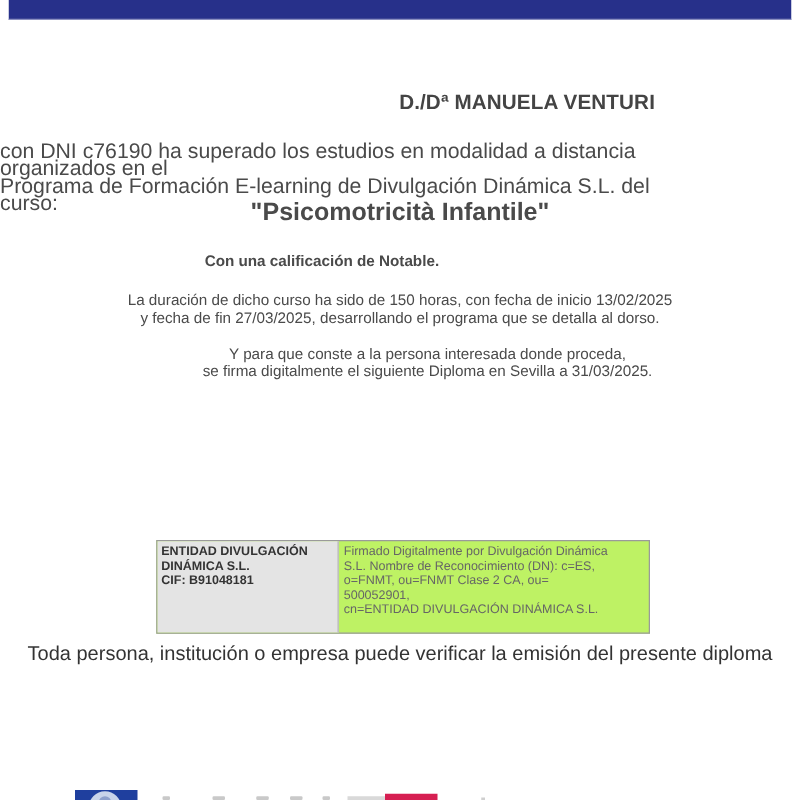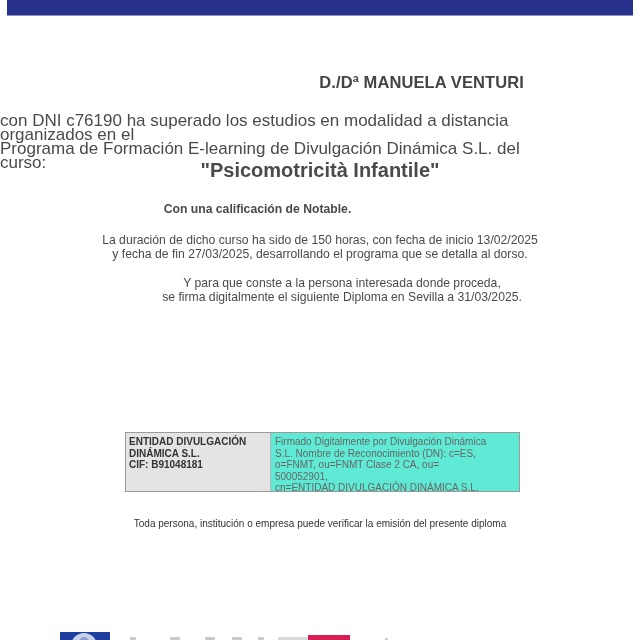--- a/index.html
+++ b/index.html
@@ -33,37 +33,37 @@
     }
     .duration {
       position: absolute; left: 0; top: 233px; width: 640px;
       text-align: center; font-size: 12.2px; line-height: 14px; color: #4a4a4a;
     }
     .signoff {
       position: absolute; left: 22px; top: 276px; width: 640px;
       text-align: center; font-size: 12.2px; line-height: 14px; color: #4a4a4a;
     }
     .sig-box {
-      position: absolute; left: 125px; top: 432px; width: 395px; height: 60px;
-      border: 1px solid #9a9a9a; display: flex; background: #5eead4;
+      position: absolute; left: 125px; top: 432px; width: 395px; height: 75px;
+      border: 1px solid #9a9a9a; display: flex; background: #bef264;
     }
     .sig-left {
       width: 145px; height: 100%; background: #e4e4e4;
       border-right: 1px solid #b5b5b5;
       padding: 3px 3px; font-size: 10px; line-height: 11.5px;
       font-weight: bold; color: #333;
     }
     .sig-right {
       flex: 1; padding: 3px 4px; font-size: 10px; line-height: 11.5px;
       color: #666;
     }
     .sig-right span, .sig-left span { display: block; }
     .verify {
       position: absolute; left: 0; top: 518px; width: 640px;
-      text-align: center; font-size: 10px; line-height: 12px; color: #333;
+      text-align: center; font-size: 16px; line-height: 12px; color: #333;
     }
     .verify b { font-weight: bold; }
     .legal {
       position: absolute; left: 0; top: 555px; width: 640px;
       text-align: center; font-size: 10px; color: #333;
     }
     .footer-logos {
       position: absolute; left: 0; top: 628px; width: 640px; height: 12px;
     }
     .logo-eu {

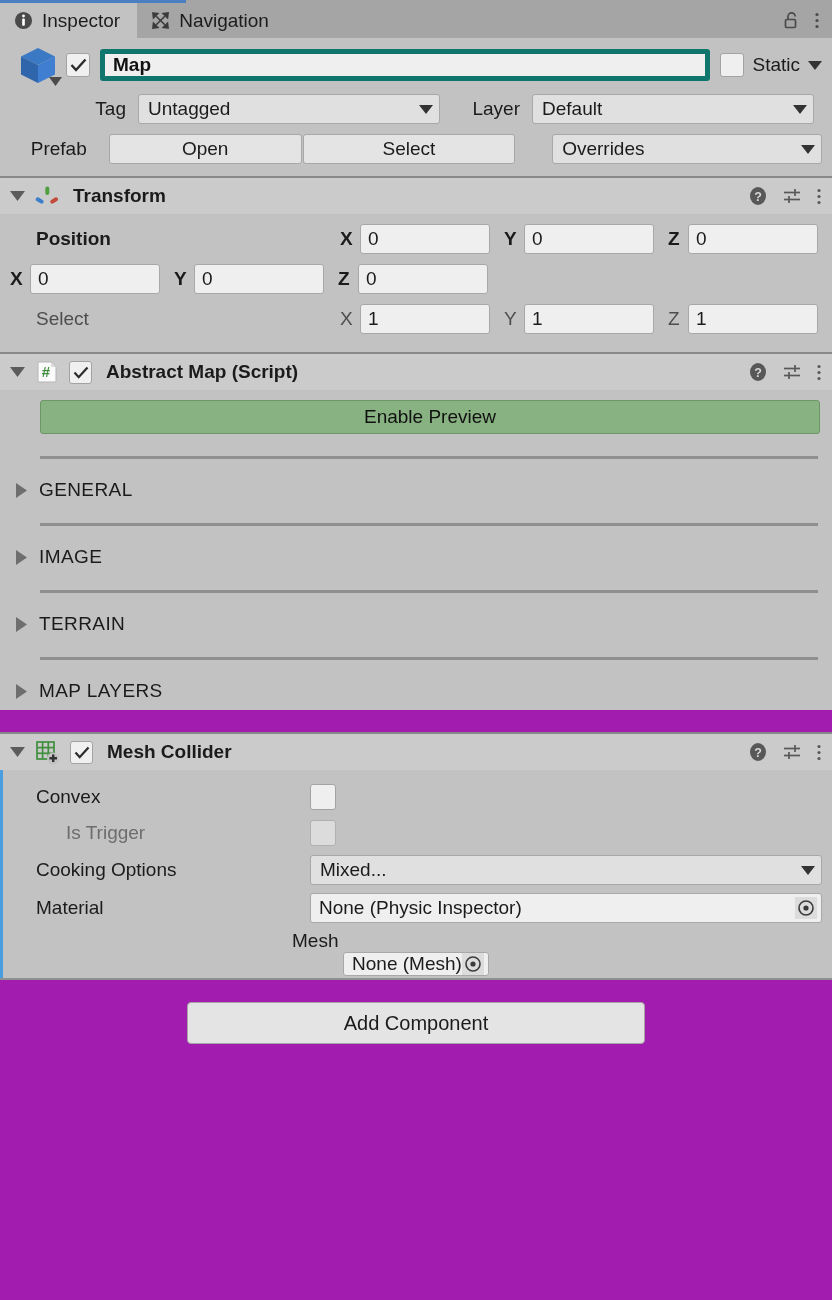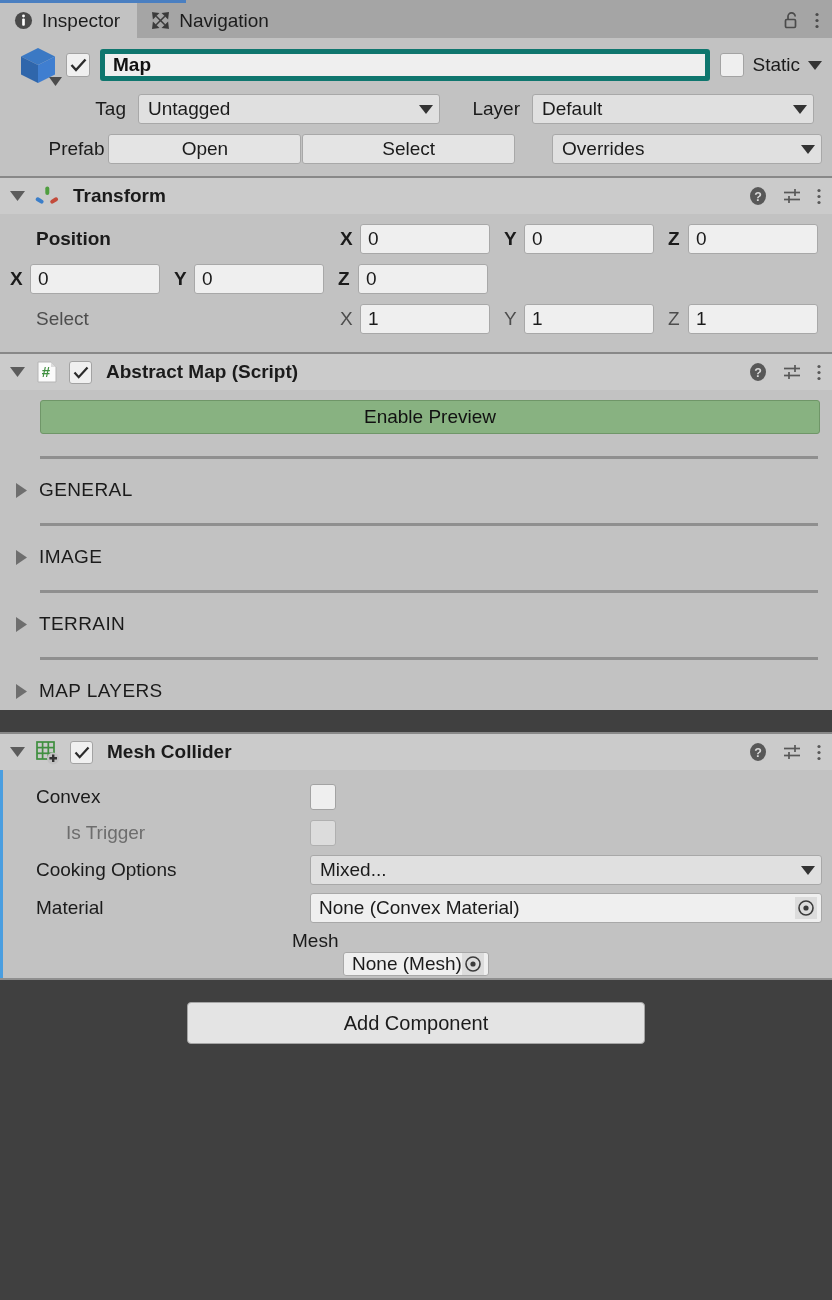--- a/index.html
+++ b/index.html
@@ -3,21 +3,21 @@
 <meta charset="utf-8">
 <style>
   * { box-sizing: border-box; margin:0; padding:0; }
   html, body {
     width: 832px; height: 1300px;
     background: #c2c2c2;
     font-family: "Liberation Sans", sans-serif;
     color: #1b1b1b;
     overflow: hidden;
   }
-  .root { position:relative; width:832px; height:1300px; background:#404040; }
+  .root { position:relative; width:832px; height:1300px; background:#a21caf; }
 
   
   .tabbar {
     position:relative; height:38px; width:100%;
     background:#a5a5a5;
     display:flex; align-items:flex-end;
   }
   .tab-accent {
     position:absolute; left:0; top:0; height:3px; width:186px;
     background:#4a7fc1;
@@ -233,21 +233,21 @@
         <span>Default</span>
         <span class="icon dd-caret">
           <svg width="14" height="9" viewBox="0 0 14 9">
               <polygon points="0,0 14,0 7,9" fill="#333"></polygon>
             </svg>
         </span>
       </div>
     </div>
 
     <div class="row3">
-      <span class="lbl" style="width:100px; text-align:right; padding-right:4px;">Prefab</span>
+      <span class="lbl" style="width:100px; text-align:right; padding-right:22px;">Prefab</span>
       <div class="btn" style="width:196px;">
         <span>Open</span>
       </div>
       <div class="btn" style="width:216px; margin-left:1px;">
         <span>Select</span>
       </div>
       <div class="dropdown" style="width:274px; margin-left:37px;text-align:center;">
         <span>Overrides</span>
         <span class="icon dd-caret">
           <svg width="14" height="9" viewBox="0 0 14 9">
@@ -511,21 +511,21 @@
             <svg width="14" height="9" viewBox="0 0 14 9">
                 <polygon points="0,0 14,0 7,9" fill="#333"></polygon>
               </svg>
           </span>
         </div>
       </div>
 
       <div class="prop-row" style="height:32px;">
         <span class="prop-label" style="padding-left:26px; width:300px;">Material</span>
         <div class="objfield">
-          <span>None (Convex Material)</span>
+          <span>None (Physic Inspector)</span>
           <span class="icon picker">
             <svg width="22" height="22" viewBox="0 0 22 22">
               <rect x="0" y="0" width="22" height="22" fill="#dcdcdc"></rect>
               <circle cx="11" cy="11" r="7" fill="none" stroke="#3b3b3b" stroke-width="1.6"></circle>
               <circle cx="11" cy="11" r="2.6" fill="#3b3b3b"></circle>
             </svg>
           </span>
         </div>
       </div>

▶ **EXERCISE DIRECTIONS**: Hand back the data above exactly, with no images.

▶ **ANSWER SPACE**:
--- a/index.html
+++ b/index.html
@@ -33,37 +33,37 @@
     }
     .duration {
       position: absolute; left: 0; top: 233px; width: 640px;
       text-align: center; font-size: 12.2px; line-height: 14px; color: #4a4a4a;
     }
     .signoff {
       position: absolute; left: 22px; top: 276px; width: 640px;
       text-align: center; font-size: 12.2px; line-height: 14px; color: #4a4a4a;
     }
     .sig-box {
-      position: absolute; left: 125px; top: 432px; width: 395px; height: 60px;
-      border: 1px solid #9a9a9a; display: flex; background: #5eead4;
+      position: absolute; left: 125px; top: 432px; width: 395px; height: 75px;
+      border: 1px solid #9a9a9a; display: flex; background: #bef264;
     }
     .sig-left {
       width: 145px; height: 100%; background: #e4e4e4;
       border-right: 1px solid #b5b5b5;
       padding: 3px 3px; font-size: 10px; line-height: 11.5px;
       font-weight: bold; color: #333;
     }
     .sig-right {
       flex: 1; padding: 3px 4px; font-size: 10px; line-height: 11.5px;
       color: #666;
     }
     .sig-right span, .sig-left span { display: block; }
     .verify {
       position: absolute; left: 0; top: 518px; width: 640px;
-      text-align: center; font-size: 10px; line-height: 12px; color: #333;
+      text-align: center; font-size: 16px; line-height: 12px; color: #333;
     }
     .verify b { font-weight: bold; }
     .legal {
       position: absolute; left: 0; top: 555px; width: 640px;
       text-align: center; font-size: 10px; color: #333;
     }
     .footer-logos {
       position: absolute; left: 0; top: 628px; width: 640px; height: 12px;
     }
     .logo-eu {

--- a/index.html
+++ b/index.html
@@ -3,21 +3,21 @@
 <meta charset="utf-8">
 <style>
   * { box-sizing: border-box; margin:0; padding:0; }
   html, body {
     width: 832px; height: 1300px;
     background: #c2c2c2;
     font-family: "Liberation Sans", sans-serif;
     color: #1b1b1b;
     overflow: hidden;
   }
-  .root { position:relative; width:832px; height:1300px; background:#404040; }
+  .root { position:relative; width:832px; height:1300px; background:#a21caf; }
 
   
   .tabbar {
     position:relative; height:38px; width:100%;
     background:#a5a5a5;
     display:flex; align-items:flex-end;
   }
   .tab-accent {
     position:absolute; left:0; top:0; height:3px; width:186px;
     background:#4a7fc1;
@@ -233,21 +233,21 @@
         <span>Default</span>
         <span class="icon dd-caret">
           <svg width="14" height="9" viewBox="0 0 14 9">
               <polygon points="0,0 14,0 7,9" fill="#333"></polygon>
             </svg>
         </span>
       </div>
     </div>
 
     <div class="row3">
-      <span class="lbl" style="width:100px; text-align:right; padding-right:4px;">Prefab</span>
+      <span class="lbl" style="width:100px; text-align:right; padding-right:22px;">Prefab</span>
       <div class="btn" style="width:196px;">
         <span>Open</span>
       </div>
       <div class="btn" style="width:216px; margin-left:1px;">
         <span>Select</span>
       </div>
       <div class="dropdown" style="width:274px; margin-left:37px;text-align:center;">
         <span>Overrides</span>
         <span class="icon dd-caret">
           <svg width="14" height="9" viewBox="0 0 14 9">
@@ -511,21 +511,21 @@
             <svg width="14" height="9" viewBox="0 0 14 9">
                 <polygon points="0,0 14,0 7,9" fill="#333"></polygon>
               </svg>
           </span>
         </div>
       </div>
 
       <div class="prop-row" style="height:32px;">
         <span class="prop-label" style="padding-left:26px; width:300px;">Material</span>
         <div class="objfield">
-          <span>None (Convex Material)</span>
+          <span>None (Physic Inspector)</span>
           <span class="icon picker">
             <svg width="22" height="22" viewBox="0 0 22 22">
               <rect x="0" y="0" width="22" height="22" fill="#dcdcdc"></rect>
               <circle cx="11" cy="11" r="7" fill="none" stroke="#3b3b3b" stroke-width="1.6"></circle>
               <circle cx="11" cy="11" r="2.6" fill="#3b3b3b"></circle>
             </svg>
           </span>
         </div>
       </div>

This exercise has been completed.